Review by David Baldwin for Mr. Will Wong
Lena (Natalie Portman), a biologist and professor, has finally started moving on after the disappearance of her soldier husband Kane (Oscar Isaac). When he suddenly reappears, she is elated but knows something is wrong. The pair get brought into a secure facility, where Lena learns that her husband was the only survivor from a team sent into “The Shimmer” – a classified environmental disaster zone. Wanting to save her husband, Lena joins a new team of scientists and researchers who venture into the Shimmer with the intention of uncovering its secrets.
Annihilation is not so much a Film as it is an experience and a bold expression of pure Science-Fiction. Writer/Director Alex Garland swings hard for the fences here, crafting an outrageous mix of his directorial debut Ex Machina as well as the work of Denis Villeneuve, David Cronenberg and of course, legendary Filmmaker Stanley Kubrick. While he uses elements from Jeff VanderMeer’s original source Novel, Garland’s take on the world of Annihilation feels more personal and unique. He uses his behind-the-scenes team to add painstaking background details and layers to each scene, never letting one moment or piece of dialogue go wasted. The world they create feels like its own distinct entity, one that is just as gorgeous as it is dangerous. The visual palette on display here is nothing short of extraordinary and begs to be experienced on the biggest screen possible – watching it on your television or laptop will simply not do it justice.
While I was left breathless by the astounding visuals, I found the deeper experience of watching Annihilation to be maddening and frustrating. I can appreciate all of the material Garland packs into the Film, but found the two-hour running time to be excessive and unnecessarily dragged out. Worse, he cannot seem to stick to one tone, so he allows the Film to jump wildly between a handful of them. It is an intentional move on his part, but that decision makes it increasingly strenuous to genuinely engage with the material. Garland also stays deliberately ambiguous and audacious in some of his explanations, allowing some bizarre moments to play out simply because he can as opposed to having an actual purpose. Many will write him off as a brilliant Auteur for this reason and leave it at that, but the narrative around the stunning visuals is missing the connective tissue needed to truly make the film complete.
Thankfully, Garland has put together a terrific Ensemble of strong female performers who give the Film a riveting reason to keep watching.
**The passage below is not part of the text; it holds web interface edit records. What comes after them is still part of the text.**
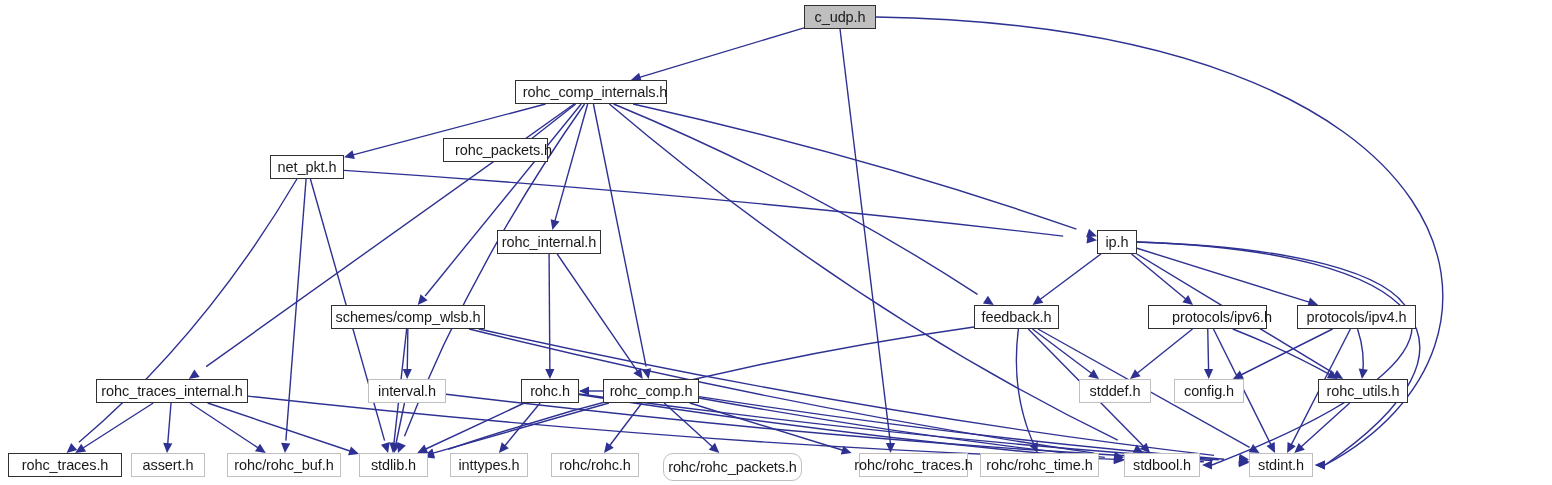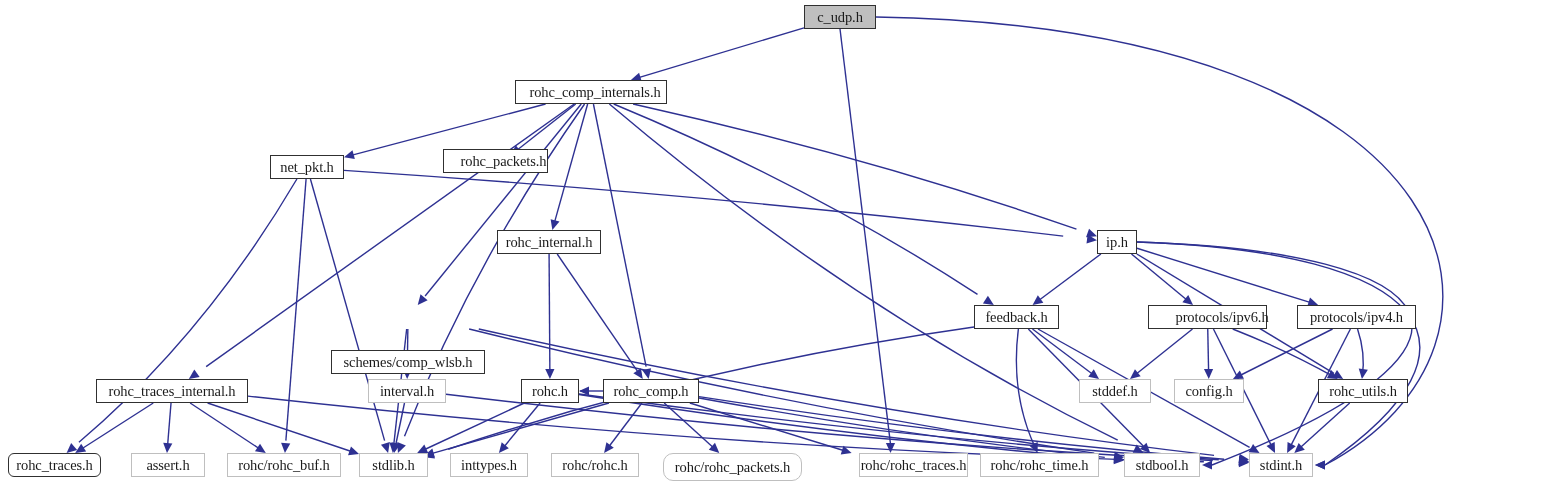--- a/index.html
+++ b/index.html
@@ -47,21 +47,20 @@
   .node-box.kind-internal {
     border: 1.6px solid #303030;
   }
   .node-box.kind-root {
     border: 1.6px solid #303030;
     background: #bfbfbf;
   }
   .node-label {
     pointer-events: none;
     line-height: 1;
-    font-family: Liberation Serif, serif;
   }
 </style>
 </head>
 <body>
 
 <div id="graph-root">
   <svg class="graph-canvas" viewBox="0 0 1552 485" xmlns="http://www.w3.org/2000/svg">
     <g id="edge-layer">
         <path d="M 804 27.843373493975903 Q 717.4200000000001 53.92168674698795, 638.6322000000001 77.65295180722892" class="edge-path"></path>
         <polygon points="630.84,80 641.7417498650344,81.52047685948314 639.0884139190472,72.71140151880563" class="edge-arrow"></polygon>
@@ -188,30 +187,30 @@
   <div id="node-layer">
       <div class="node-box kind-root" style="left: 804px; top: 5px; width: 72px; height: 24px;">
         <span class="node-label">c_udp.h</span>
       </div>
       <div class="node-box kind-internal" style="left: 515px; top: 80px; width: 152px; height: 24px; padding-left: 8px;">
         <span class="node-label">rohc_comp_internals.h</span>
       </div>
       <div class="node-box kind-internal" style="left: 270px; top: 155px; width: 74px; height: 24px;">
         <span class="node-label">net_pkt.h</span>
       </div>
-      <div class="node-box kind-internal" style="left: 443px; top: 149px; width: 105px; height: 24px; padding-left: 16px;">
+      <div class="node-box kind-internal" style="left: 443px; top: 138px; width: 105px; height: 24px; padding-left: 16px;">
         <span class="node-label">rohc_packets.h</span>
       </div>
       <div class="node-box kind-internal" style="left: 497px; top: 230px; width: 104px; height: 24px;">
         <span class="node-label">rohc_internal.h</span>
       </div>
       <div class="node-box kind-internal" style="left: 1097px; top: 230px; width: 40px; height: 24px;">
         <span class="node-label">ip.h</span>
       </div>
-      <div class="node-box kind-internal" style="left: 331px; top: 305px; width: 154px; height: 24px; margin-top: 45px;">
+      <div class="node-box kind-internal" style="left: 331px; top: 305px; width: 154px; height: 24px;">
         <span class="node-label">schemes/comp_wlsb.h</span>
       </div>
       <div class="node-box kind-internal" style="left: 974px; top: 305px; width: 85px; height: 24px;">
         <span class="node-label">feedback.h</span>
       </div>
       <div class="node-box kind-internal" style="left: 1148px; top: 305px; width: 119px; height: 24px; padding-left: 29px;">
         <span class="node-label">protocols/ipv6.h</span>
       </div>
       <div class="node-box kind-internal" style="left: 1297px; top: 305px; width: 119px; height: 24px;">
         <span class="node-label">protocols/ipv4.h</span>
@@ -230,21 +229,21 @@
       </div>
       <div class="node-box kind-system" style="left: 1079px; top: 379px; width: 72px; height: 24px;">
         <span class="node-label">stddef.h</span>
       </div>
       <div class="node-box kind-system" style="left: 1174px; top: 379px; width: 70px; height: 24px;">
         <span class="node-label">config.h</span>
       </div>
       <div class="node-box kind-internal" style="left: 1318px; top: 379px; width: 90px; height: 24px;">
         <span class="node-label">rohc_utils.h</span>
       </div>
-      <div class="node-box kind-internal" style="left: 8px; top: 453px; width: 93px; height: 24px; border-radius: 6px;">
+      <div class="node-box kind-internal" style="left: 8px; top: 453px; width: 114px; height: 24px;">
         <span class="node-label">rohc_traces.h</span>
       </div>
       <div class="node-box kind-system" style="left: 131px; top: 453px; width: 74px; height: 24px;">
         <span class="node-label">assert.h</span>
       </div>
       <div class="node-box kind-system" style="left: 227px; top: 453px; width: 114px; height: 24px;">
         <span class="node-label">rohc/rohc_buf.h</span>
       </div>
       <div class="node-box kind-system" style="left: 359px; top: 453px; width: 69px; height: 24px;">
         <span class="node-label">stdlib.h</span>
Jennifer Jason Leigh, Gina Rodriguez, Tessa Thompson and Tuva Novotny all deliver excellent ass-kicking performances, truly helping fill out the world of Annihilation. Isaac is also consistently exceptional in his small yet pivotal role. But Portman is the one-woman wrecking ball that overshadows everything and everyone around her. While her character may alternate between poignant sadness and fierce warrior, Portman herself stays razor sharp at all times. Her laser like focus and precise movements play into the infinite nuances of Garland’s Film, practically moving in sync with the material no matter the circumstance. It is a blisteringly vivid performance that may go down as some of the best work of her career.
Annihilation is the kind of bold and beautiful filmmaking the franchise heavy studio system is quickly rendering extinct. Garland’s second feature directorial effort packs in spectacular visuals and magnificent performances, but the Film around them is maddening and frustrating. But that seems like Garland’s intention from the start – to ask difficult questions and offer enigmatic answers. I watched the Film nearly two weeks ago, and it has haunted me ever since. How often can you say that about any current new release?
Paramount Pictures Canada release ANNIHILATION on February 23, 2018.